Metanautix: One Analytics Engine to Rule Them All
Start-up Metanautix claims to automate data prep, consolidate query processing, and function as a single analytics engine for all query needs.
- By Stephen Swoyer
- February 17, 2015
A new crop of analytics query tools proposes to accelerate the hardest part of "doing" analytics -- namely, the work of selecting, preparing, and moving data sets to and from diverse systems -- by consolidating data prep and analytics query in a single, central engine.
Start-up Metanautix Inc. is one such example. It aims to automate data prep, consolidate query processing, and function as a single analytics engine for all consumers, requestors, or initiators.
Metanautix has an impressive pedigree. Its founder is Google Inc. veteran Theo Vassilakis, who was part of the team that built "Dremel," the distributed query technology at the heart of Google's BigQuery technology. (BigQuery itself is the basis for the open source Apache "Drill" project.) Vassilakis recruited fellow technology luminaries, including co-founder Toli Lerios, Metanautix's CTO, who was a senior software engineer with Facebook, and chief privacy officer Jim Adler, a respected expert on information security and privacy issues. (Adler is a member of the Department of Homeland Security's "Data Privacy and Integrity" advisory committee.) There's a lot of known-good brainpower, and it shows.
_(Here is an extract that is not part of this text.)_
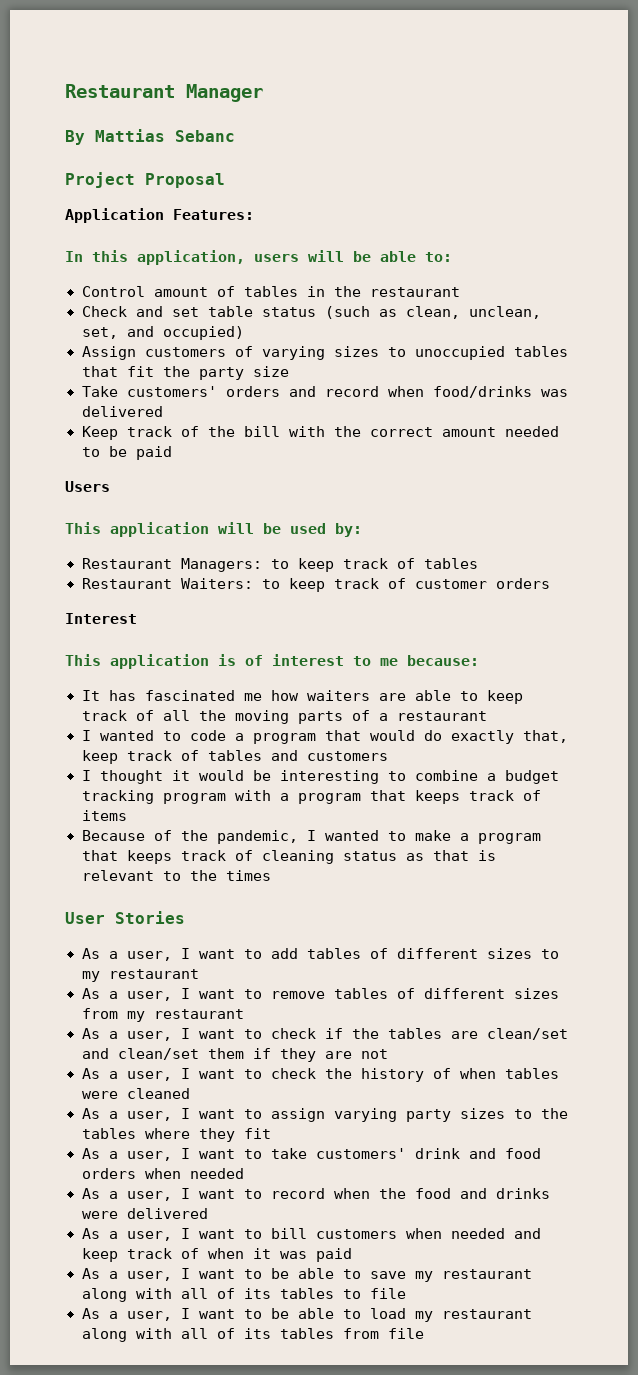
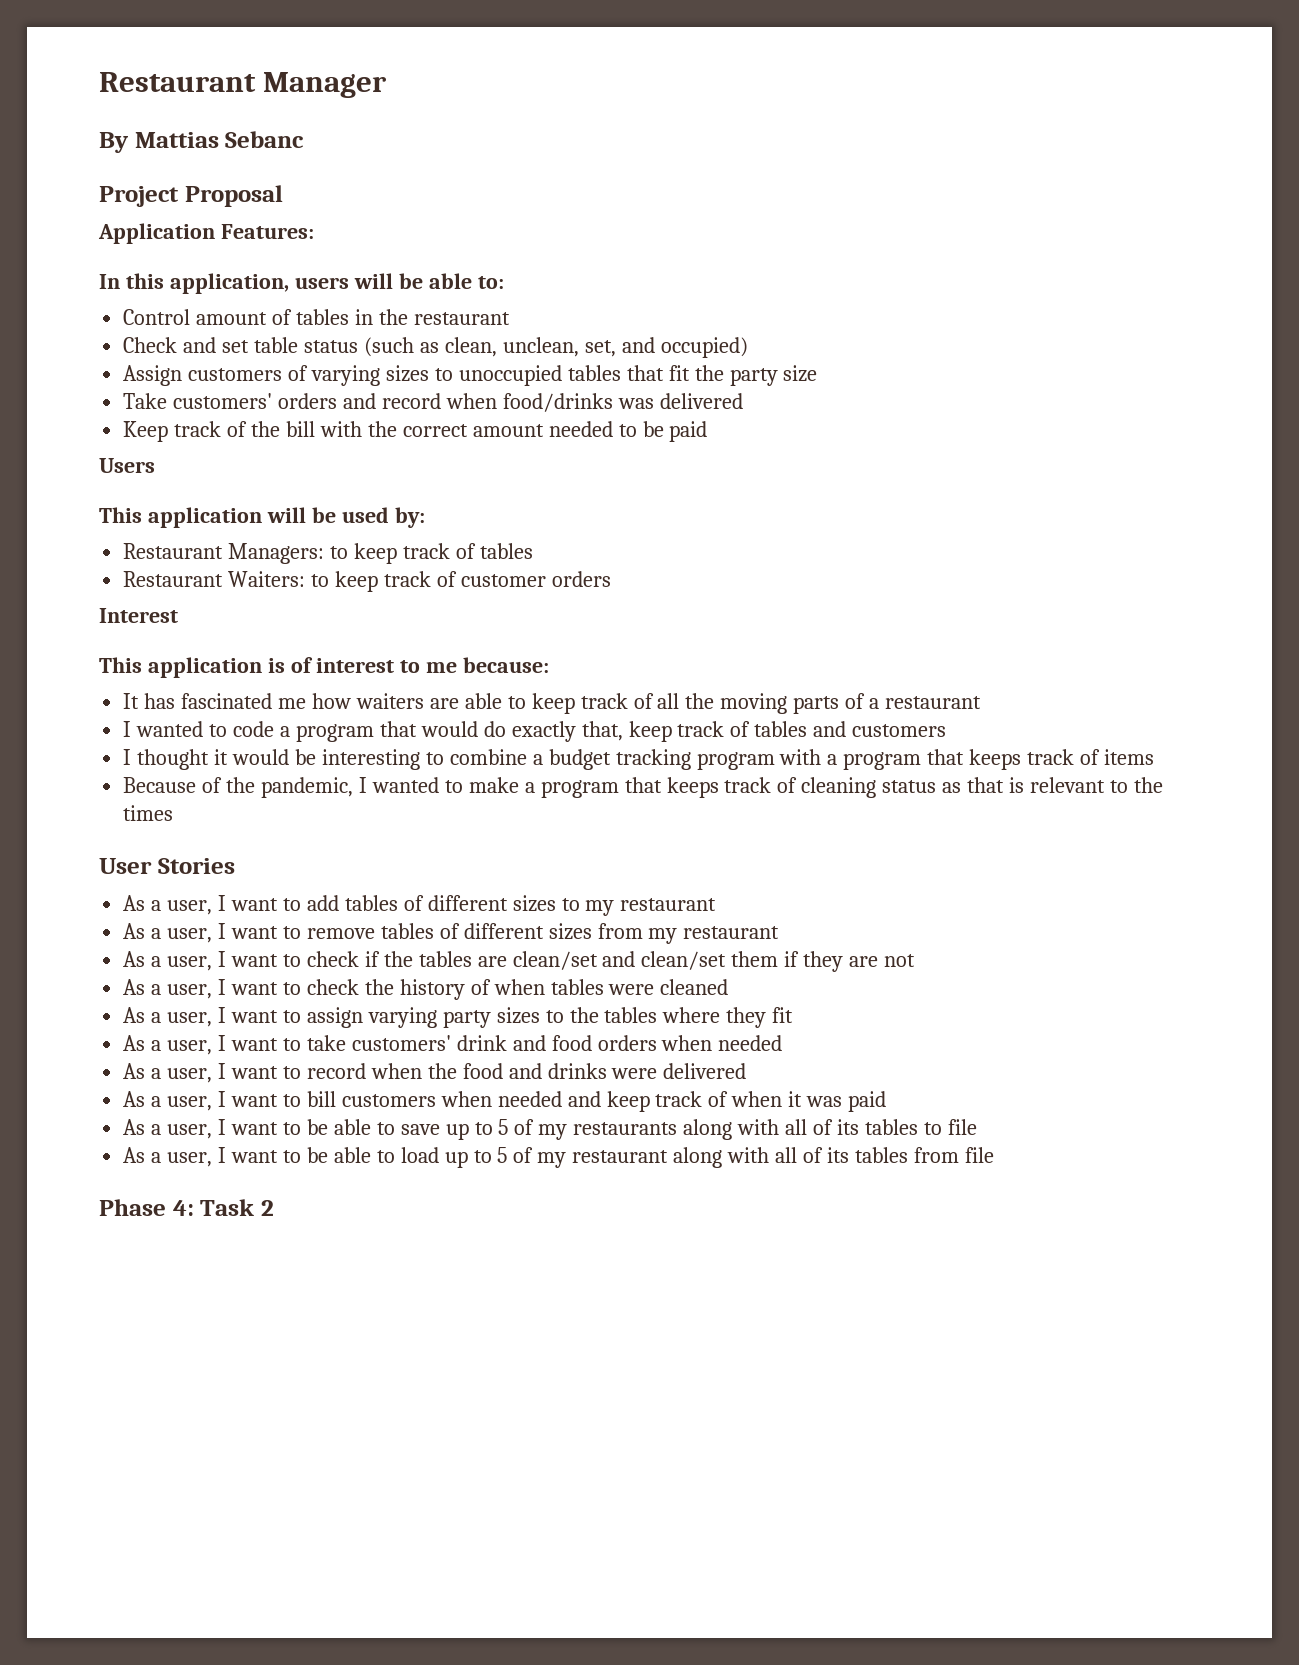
[414,1269,532,1282] my restaurant -> [445,1119,678,1140] up to 5 of my restaurants
(406, 1313) none -> [444,1147,534,1168] up to 5 of
(424, 1333) none -> [99,1199,274,1216] // Phase 4: Task 2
To paraphrase concert promoter Bill Graham -- who once said something similar about the Grateful Dead -- Metanautix isn't necessarily the best at what it does: it's the only company that does quite what it does. Alpine Data Labs Inc., for example, does something at least somewhat similar, at least insofar as it focuses on analytics and automates key aspects of data preparation. Start-up Bright Vine Inc. likewise shares similarities with Metanautix in that both companies enable the equivalent of a distributed query capability. However, Alpine Data Labs focuses on a different market -- that of Hadoop-based analytics, with an emphasis on collaboration -- and Bright Vine is tackling a distinctly different, more specialized problem.
In other words, no one does quite what Metanautix does, which is what, exactly?
From a business intelligence (BI) and data warehousing (DW) perspective, Metanautix Quest fulfills three core functions. First, like Google's Dremel, it's a kind of distributed query engine. Second, it's a data preparation and movement engine, much like a dedicated ETL tool. Third, it's a high-performance analytics processing platform.
In the first scenario, a hypothetical Tableau or MicroStrategy analyst might use Quest to query against multiple (distributed) data sources; in the second and third scenarios, that same analyst might want to analyze a blended or joined data set, in which case she'd use Tableau to query against Quest itself. As far as analysts are concerned, all they're doing is interactively exploring data sets in Tableau; they don't know that something called "Quest" is anywhere in the mix.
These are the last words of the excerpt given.